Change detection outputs
========

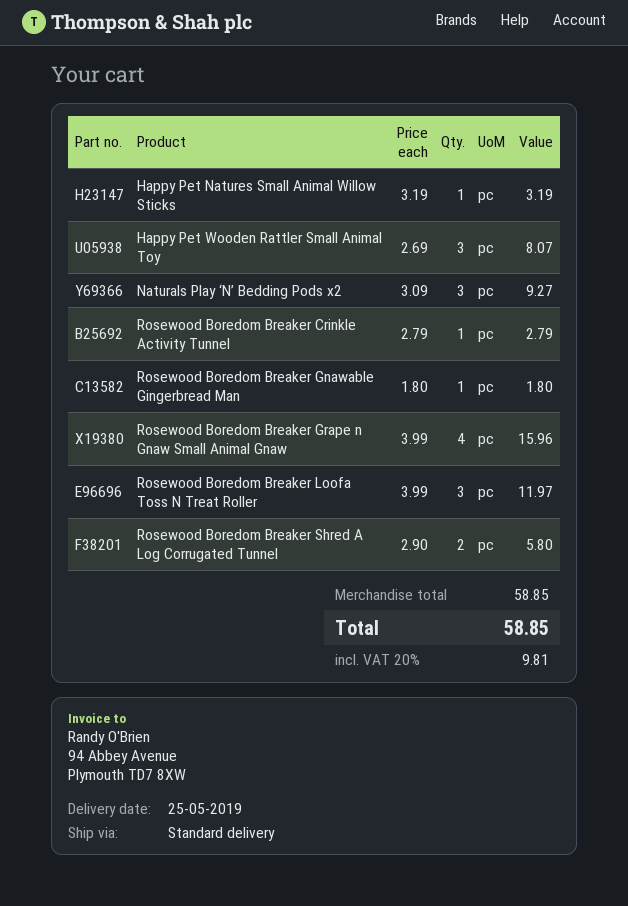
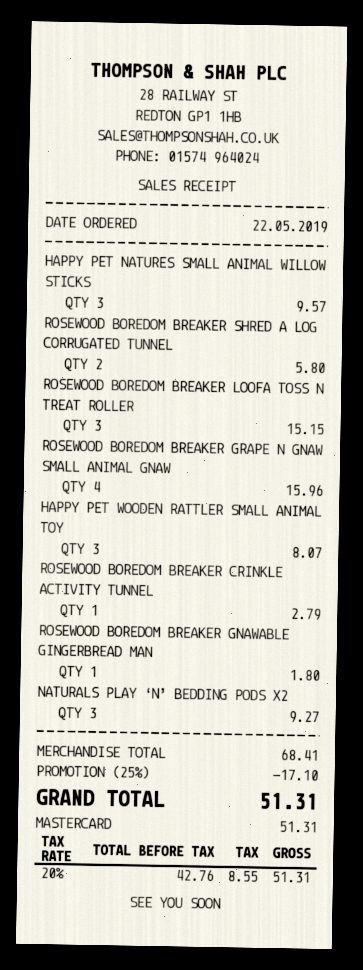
Happy Pet Natures Small Animal Willow Sticks: 1 for 3.19 -> 3 for 9.57
Rosewood Boredom Breaker Loofa Toss N Treat Roller: 3 for 11.97 -> 3 for 15.15
subtotal: 58.85 -> 68.41
discount: none -> 25% = 17.10
tax: 20% = 9.81 -> 20% = 8.55
total: 58.85 -> 51.31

========

- _ASSIGNMENT_
Could each line of the data be written out exactly, with no pictures included?

- _FINAL ANSWER_
Happy Pet Natures Small Animal Willow Sticks: 1 for 3.19 -> 3 for 9.57
Rosewood Boredom Breaker Loofa Toss N Treat Roller: 3 for 11.97 -> 3 for 15.15
subtotal: 58.85 -> 68.41
discount: none -> 25% = 17.10
tax: 20% = 9.81 -> 20% = 8.55
total: 58.85 -> 51.31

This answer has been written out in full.